Tim Gray: The notion of serving your customers seamlessly is just so far different to what most people at manufacturing or distribution businesses realize. And we liken it to your ability to exhale after a hard day at work. It’s the ability to know that you’ve got the right stuff in the right place and if you’ve got issues you know which ones they are and you’re managing those but being ahead of the game, seeing what’s happening before you run customers out and talking to them about issues that you might have and navigating with them. Most customers are very, very amenable if you can tell them early, we’ve got supply issues. No customer likes it when you bring up after you’ve missed the second delivery that you promise that we’re going to get something and you have to tell them no, we still don’t have it. Being able to see into the future and predict and communicate avoids that.

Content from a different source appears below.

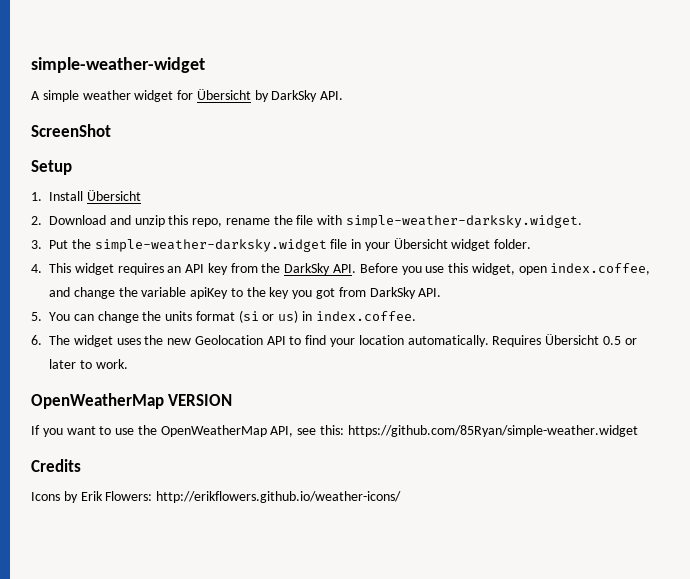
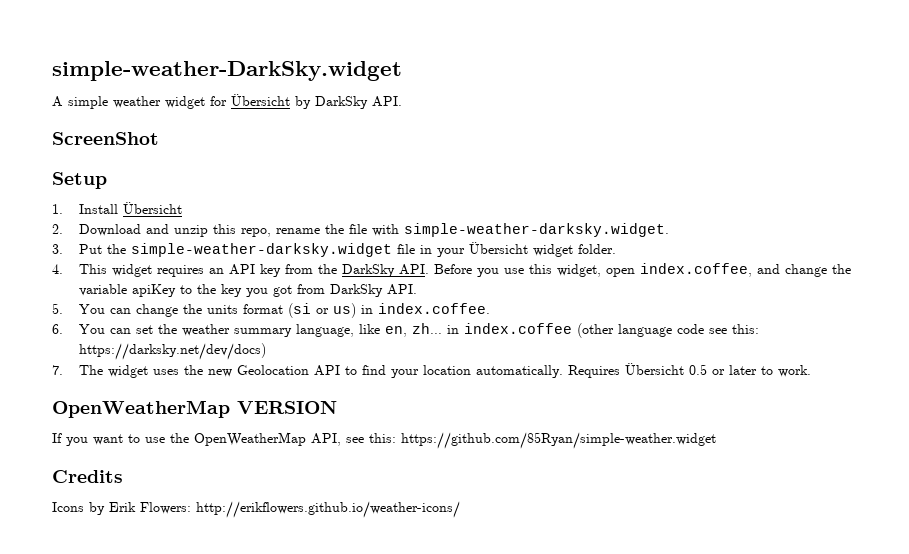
[31,57,205,73] simple-weather-widget -> [52,61,402,81] simple-weather-DarkSky.widget
(42, 340) none -> [78,323,759,338] [78,343,266,360] [52,365,63,375] You can set the weather summary language, like en, zh... in index.coffee (other language code see this: https://darksky.net/dev/docs) // 7.

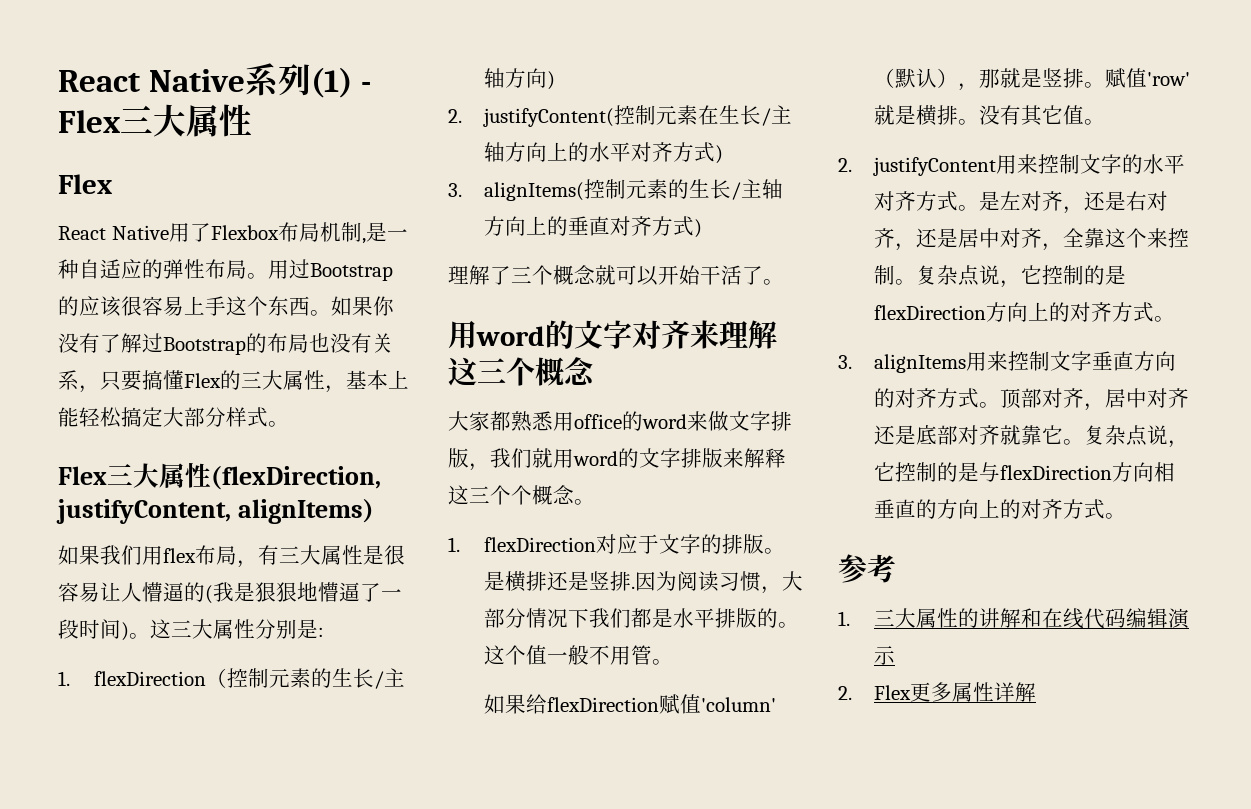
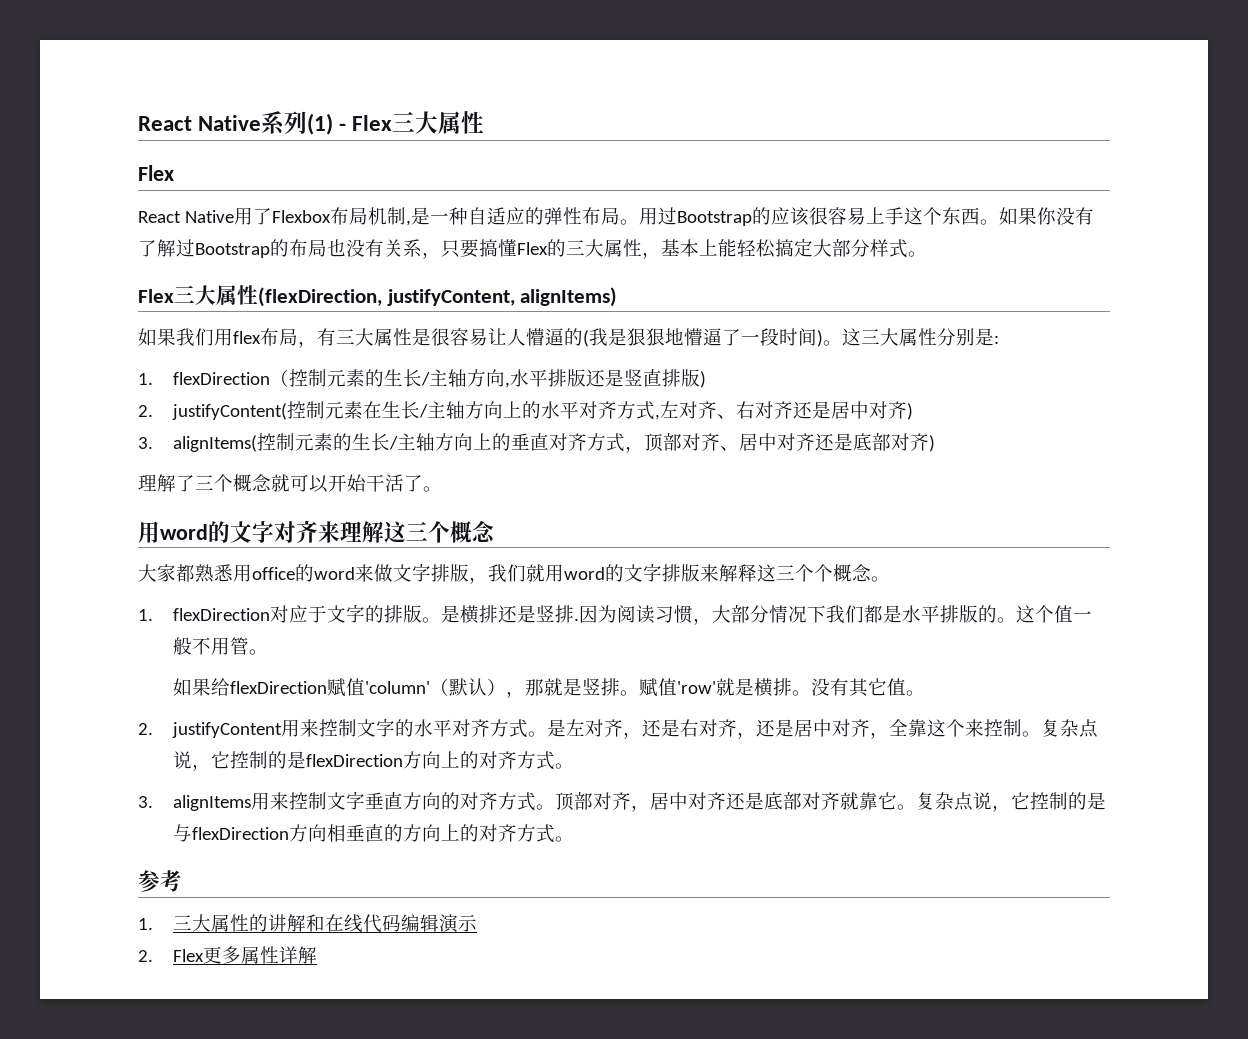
(547, 78) none -> [504,369,700,388] ,水平排版还是竖直排版
(715, 152) none -> [654,401,907,420] ,左对齐、右对齐还是居中对齐
(694, 226) none -> [624,433,929,453] ，顶部对齐、居中对齐还是底部对齐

You can normally manage your customers and that’s when a few exceptions where you do have problems, you normally find a way through with your customers because everyone’s in the same boat. We all understand what disrupted supply chains are like, and I think we’ve all had a rude shock of some of the good times that we had in the past.

So what we’ve seen is that customers, our old customers who have really embraced this agile and frequent planning and the ability to see into the future, they have absolutely clarity to the marketplace. We’re seeing significant market share switching to customers that previously may have charged more money for their products or for other reasons they didn’t have market share. We’re finding that service level that they’re able to offer is guaranteeing them volume and they’re able to to kind of to pick and choose which clients they want because some of their competitors just aren’t able to to supply.

So it’s a very opportunistic time. If you can keep your customers in your supply chain running by looking ahead and navigating the terrain and keep your customers seamlessly satisfied, you actually get to choose. And in this current environment, you get to choose which customers you want and at what margin you’re going to satisfy them all. And really test some of the previous assumptions.

So it’s safe for us to say it’s an absolute recipe for success if you’ve got your supply chain running well, or if you quickly respond to the supply chain well, as those that aren’t they might not have much of a business left.

Nick Jonsson: Right. Well, thank you so much, Tim. It’s been very interesting to have you on the show today. And if the listeners want to continue this conversation with you, what’s the best way for them to contact you.

Tim Gray: That they’re welcome to hit up our website at ProphitSystems.com or email me at consult@ProphitSystems.com. It’s not a spelling mistake like my wife thinks it is – it’s a combination of prophecy and profit – making money. When you can see into the future, you can manage it well and make more money.

Nick Jonsson: So fantastic. Thank you so much Tim, for being with us today. So all the listeners Tim Gray is a supply chain solutions expert and managing director with Prophit Systems and he’s been talking to us about improving supply chains by using the metrics that matters. Thanks again, Tim, and have a great rest of the day.

Tim Gray: Thank you very much Nick, you too.